Other examples of extreme variation within species of Eccrinales have been reported. Enteropogon sexuale has four thallus types with different spore morphologies, according to Hibbits (1978). The prevalence of particular morphological forms within the long hindgut of any given specimen of its marine crustacean host (Upogebia pugettensis) can depend on the season when it was collected. To complicate matters further, the same host may be infested with Enteromyces callianassae in the cardiac and pyloric stomach (foregut). Enteromyces callianassae, in turn, has a much wider host range including both anomurans and decapods. As another example, passalid beetles are hosts to Leidyomyces attenuatus, Passalomyces compressus, and an unnamed (but good) species of Enterobryus described by Heymous and Heymous (1934). All three have been found by the authors (rarely) in single passalid specimens, and are distinguished by their location in the long and complex beetle hindgut and by their distinct morphologies (Lichtwardt et al., 1999).
Most hosts of Eccrinales, however, seem to contain but one trichomycete species. This generalization is not true for some larval aquatic insects, which commonly contain two or more species of Harpellales and Amoebidiales (see Chapter 6). While the trichomycetes in larval insects are usually quite distinct and do not show the range of variation exhibited by some Eccrinales, the proliferation of growth and mixture of species may make it difficult at times to associate zygospores with their related trichospores.
Experimental methods using axenic cultures and host inoculations can aid in the resolution of taxonomic problems, but often they are not practicable or possible. Furthermore, culture conditions do not replicate conditions in the gut, and even if cultures of some of the more variable species were available, they would not likely produce the full range of variation found in natural development. In the absence of such experimental methods, several criteria may be used to help in taxonomic determinations of trichomycetes:
(1) Host taxa alone should not be used to distinguish trichomycete species; notwithstanding, host identification can be a useful primary consideration in restricting the options for identifying a given trichomycete on hand.

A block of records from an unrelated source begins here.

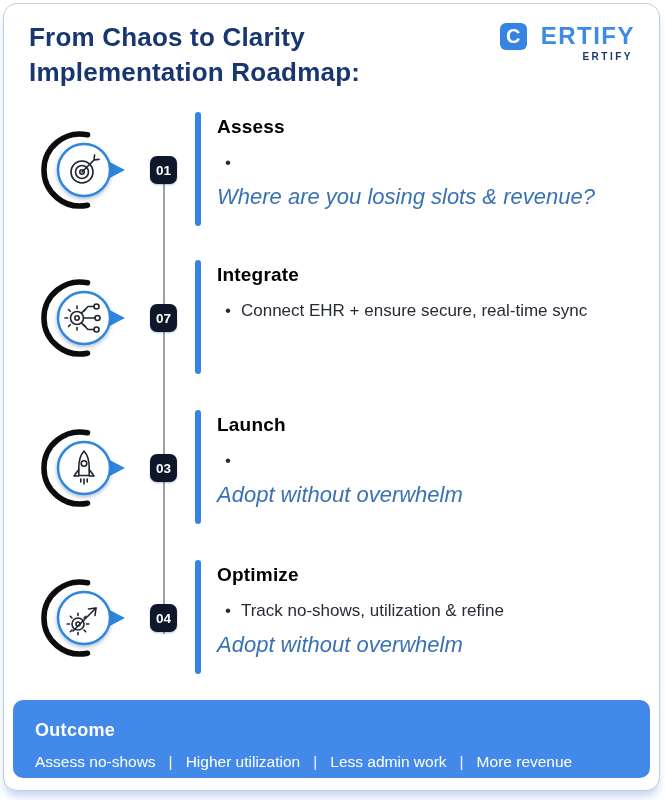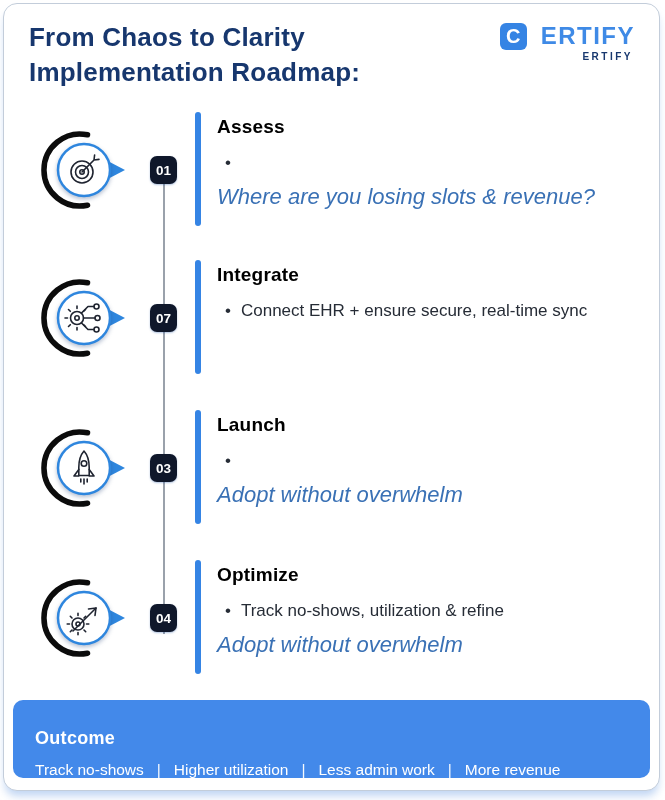--- a/index.html
+++ b/index.html
@@ -35,7 +35,7 @@
   .step-tagline{margin-top:11px;font-size:22px;font-style:italic;font-weight:500;color:#3a71b5;}
   
   .outcome{position:absolute;left:9px;right:9px;bottom:12px;height:78px;background:#4389ea;
-    border-radius:10px;color:#ffffff;padding:28px 22px;box-sizing:border-box;}
+    border-radius:10px;color:#ffffff;padding:20px 22px;box-sizing:border-box;}
   .outcome-title{font-size:18px;font-weight:700;letter-spacing:.3px;}
   .outcome-items{margin-top:12px;display:flex;align-items:center;font-size:15.5px;font-weight:500;}
   .outcome-sep{margin:0 13px;opacity:.95;}

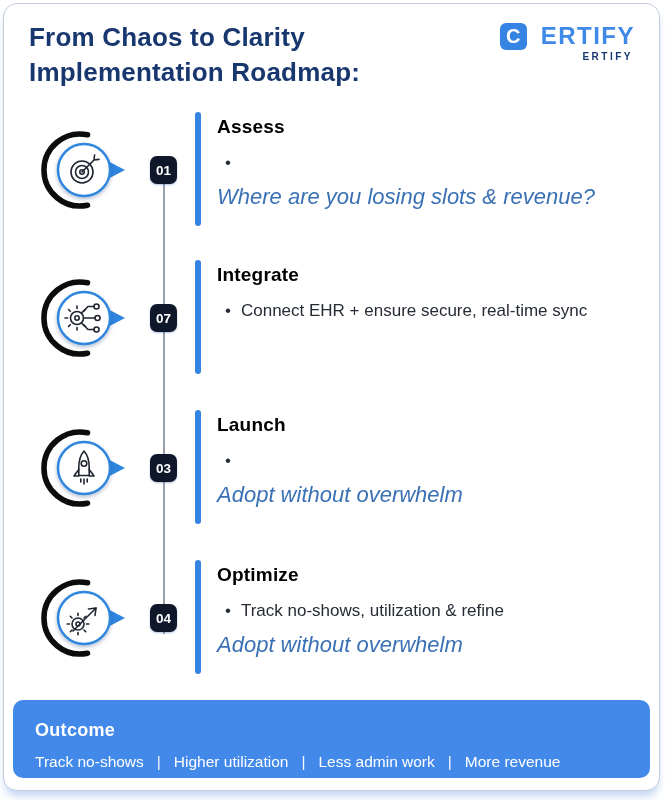--- a/index.html
+++ b/index.html
@@ -165,7 +165,7 @@
   <div class="outcome">
     <div class="outcome-title">Outcome</div>
     <div class="outcome-items">
-      <span>Track no-shows</span>
+      <span>Assess no-shows</span>
       <span class="outcome-sep">|</span>
       <span>Higher utilization</span>
       <span class="outcome-sep">|</span>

(2) Studies should include reasonably large samples of hosts so as to comprehend the fungal variations possible within species.
(3) Collections should preferably be made at different seasons of the year and at different. stages of host development (immature, adult, or molting individuals).
(4) If any given trichomycete species appears to have a wide latitude of morphological features within one host species, one can suspect that, if it does occur in other hosts, it may be variable there also, and this should be taken into consideration when making taxonomic assessments.